Copy all the data exactly, except the pictures.

==============================

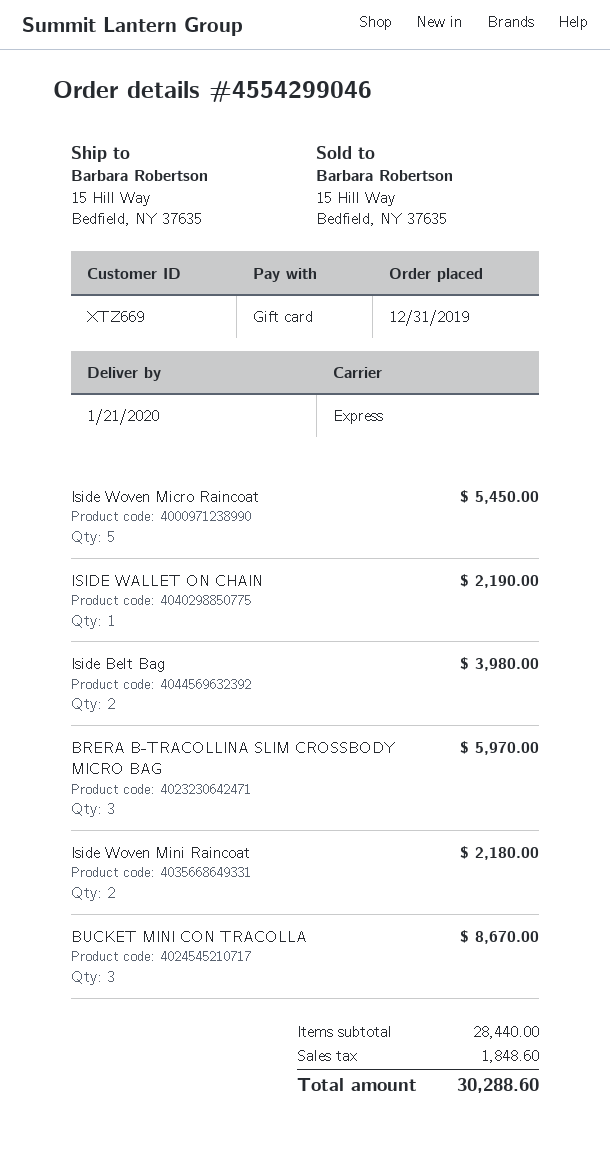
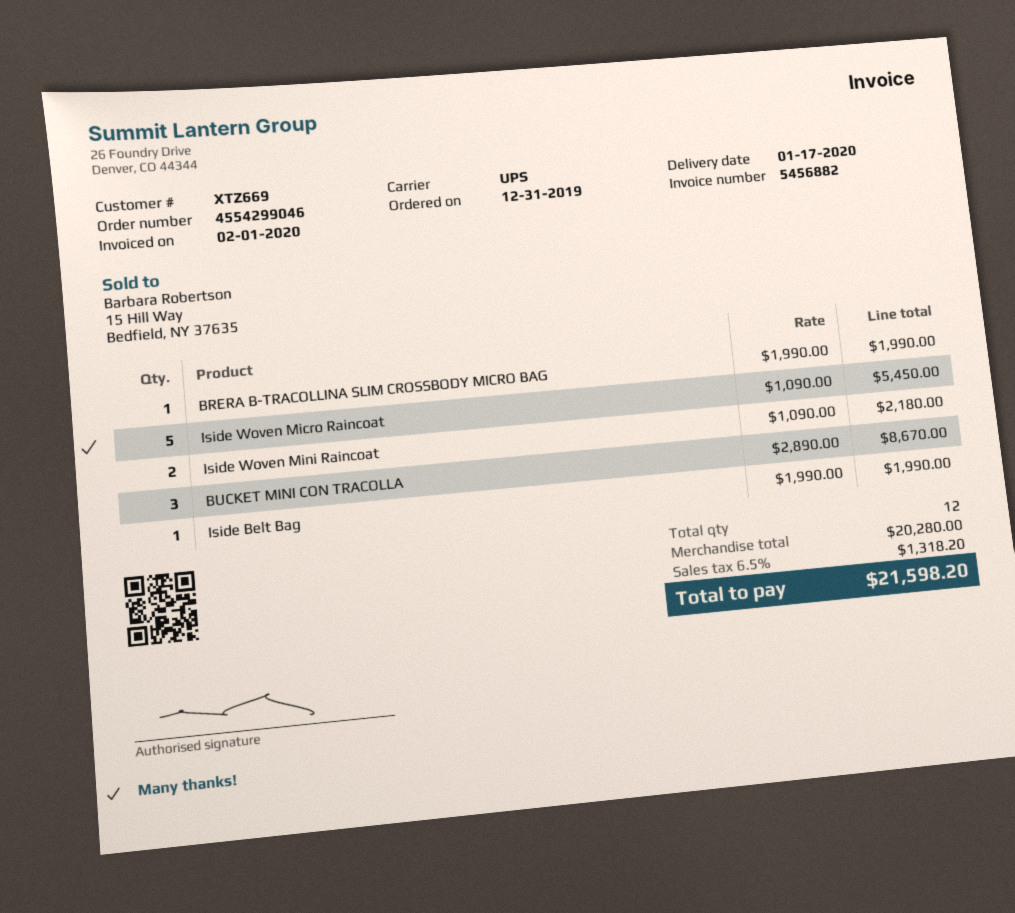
delivery date: 2020-01-21 -> 2020-01-17
shipping method: express -> UPS
ISIDE WALLET ON CHAIN: 1 for 2190.00 -> none
Iside Belt Bag: 2 for 3980.00 -> 1 for 1990.00
BRERA B-TRACOLLINA SLIM CROSSBODY MICRO BAG: 3 for 5970.00 -> 1 for 1990.00
subtotal: 28440.00 -> 20280.00
tax: 1848.60 -> 1318.20
total: 30288.60 -> 21598.20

==============================

> ANSWER:
delivery date: 2020-01-21 -> 2020-01-17
shipping method: express -> UPS
ISIDE WALLET ON CHAIN: 1 for 2190.00 -> none
Iside Belt Bag: 2 for 3980.00 -> 1 for 1990.00
BRERA B-TRACOLLINA SLIM CROSSBODY MICRO BAG: 3 for 5970.00 -> 1 for 1990.00
subtotal: 28440.00 -> 20280.00
tax: 1848.60 -> 1318.20
total: 30288.60 -> 21598.20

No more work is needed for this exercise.